A cross-party committee agreed they had to ask the community to get involved in local decision making.
It could be the ward councillors, area committees, town and parish councils or other bodies take over some council functions.
Kirklees admits change is needed and it cannot afford to continue in the same way, so devolving functions to four areas is one solution.
By 2017 the council’s budget will have reduced by £129m a year compared to 2010’s budget.
One way is for others to take over parks, street cleaning and roads, while assets such as public buildings could be taken over by community groups. Kirklees says community-led groups at a local level can access money that is not available to councils.
We asked for the views of experts, the community and an Area Committee chair:
Pete Woodcock, Huddersfield University politics lecturer, said: “I think every political party will say they don’t like centralisation and yet in government and local authorities I think all parties are often quite guilty of it.
“Everybody would like more power devolved, it’s a question of to whom.
“One example was David Cameron’s Big Society which came up with the notion that community groups will take over services done by local authorities and yet people felt uncomfortable with it.
“It will be intriguing to see how it works, it is very hard to market a really strong case for the legitimacy of local government when you consider how few people vote. If you walked through Huddersfield and asked people to name their three ward councillors and explain the role of various committees I think people would struggle.
“So decentralisation to the communities might help - the issue is whether the money is spent effectively.
“If the same services that are provided change, are withdrawn or done differently people will question why.
“And it might not be until people in Lepton get a different service to someone in Mirfield that the questions will begin.
“We see the same with NHS provision, responsibility is decentralised to hospital trusts who offer different specialist services but then people get a postcode lottery of care.
“Most people rely too much on the state, if something goes wrong we expect the state to right it.
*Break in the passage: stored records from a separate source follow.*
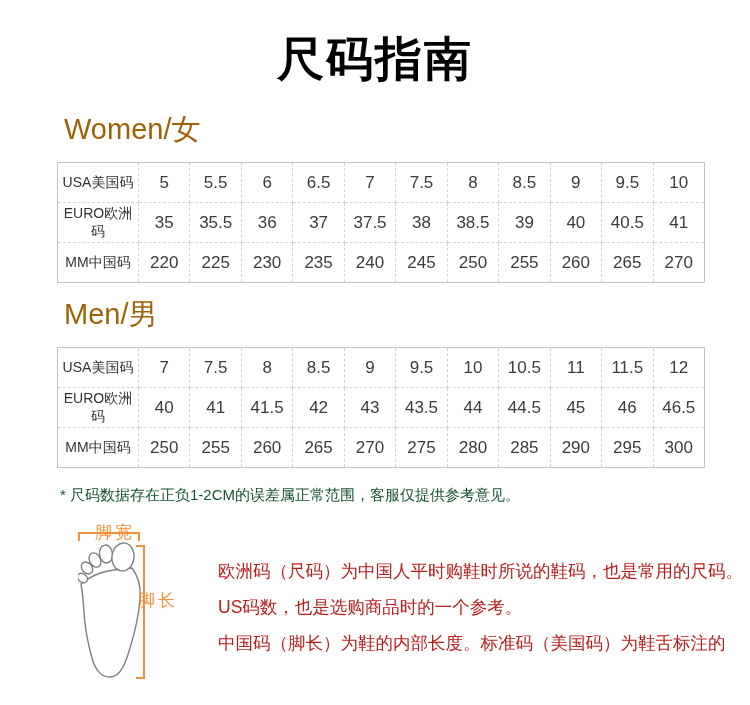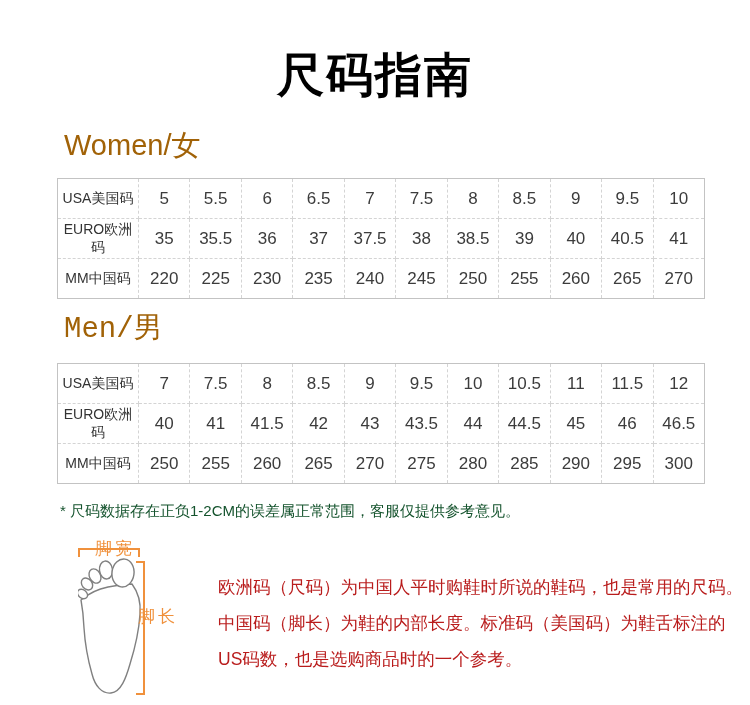--- a/index.html
+++ b/index.html
@@ -8,38 +8,38 @@
     width: 750px;
     height: 705px;
     overflow: hidden;
     background: #ffffff;
     font-family: "Liberation Sans", "DejaVu Sans", sans-serif;
     color: #333333;
   }
   .page { position: relative; width: 750px; height: 705px; }
 
   .page-title {
-    margin: 16px;
+    margin: 0;
     padding-top: 30px;
     text-align: center;
     font-size: 47px;
     line-height: 58px;
     font-weight: 700;
     color: #000000;
     letter-spacing: 2px;
   }
 
   .section-heading {
     margin: 24px 0 0 64px;
     font-size: 29px;
     line-height: 34px;
     font-weight: 400;
     color: #a16207;
   }
-  .section-heading.men { margin-top: 14px; font-family: Liberation Mono, monospace; }
+  .section-heading.men { margin-top: 14px; }
 
   .size-table {
     margin: 16px 0 0 57px;
     width: 648px;
     table-layout: fixed;
     border-collapse: collapse;
     border: 1px solid #c3c3c3;
     background: #ffffff;
   }
   .size-table th, .size-table td {
@@ -239,19 +239,19 @@
         <ellipse cx="45" cy="17" rx="11" ry="14" transform="rotate(8 45 17)"></ellipse>
       </g>
     </svg>
 
     <div class="v-bracket"></div>
 
     <span class="length-label">脚长</span>
 
     <div class="description">
         <div>欧洲码（尺码）为中国人平时购鞋时所说的鞋码，也是常用的尺码。</div>
+        <div>US码数，也是选购商品时的一个参考。</div>
         <div>中国码（脚长）为鞋的内部长度。标准码（美国码）为鞋舌标注的</div>
-        <div>US码数，也是选购商品时的一个参考。</div>
       </div>
 
   </div>
 
 </div>
 
 </body></html>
“Broadly speaking while this won’t go all the way to us becoming less reliant on the state, it may go some way towards it which is a good thing.”
Pete Toon is part of the Marsden team leading the asset transfer of the Mechanics Hall.
He said communities have to grab the opportunities: “Marsden feels passionate about this place - the cheapest and quickest thing for the council would have been to close it and sell it, but they’ve given us the chance to save it and we appreciate that.
“It was about two years ago when the council made it clear that they couldn’t keep the building that the community got involved.
“Its an integral part of the community, it’s been the home to births, marriages and community events over the years.
“It has too much history to let it go so we seized the opportunity, thinking positively was the only way.
“It’s come full circle really because the hall was funded by public subscription, down the line Kirklees became responsible for it and they have been a custodian of the building really.”
Pete says he understands the pressures Kirklees faces and appreciates the time and support the council has given the Marsden community.
“When we started two years ago there was no benchmark of how to do things, it’s a long process and I think we’ve learnt together,” he added.
Clr Nigel Patrick is chair of the Holme Valley Area Committee, one of the bodies that could take over such functions.
He said: “I do agree the ward councillors should be able to make decisions about their ward - I don’t believe the Kirklees Labour party understands rural wards, we live and work here and we do and we understand what it needs.
“It’s an interesting idea but at the moment I don’t believe Clr David Sheard when he says he’s going to hand money and responsibility over - they’ve just cut £30,000 from Area Committee funding, does that sound like the action of someone who wants more decisions at a local level?”
He said structure was key to getting it right and that more information was needed about devolution.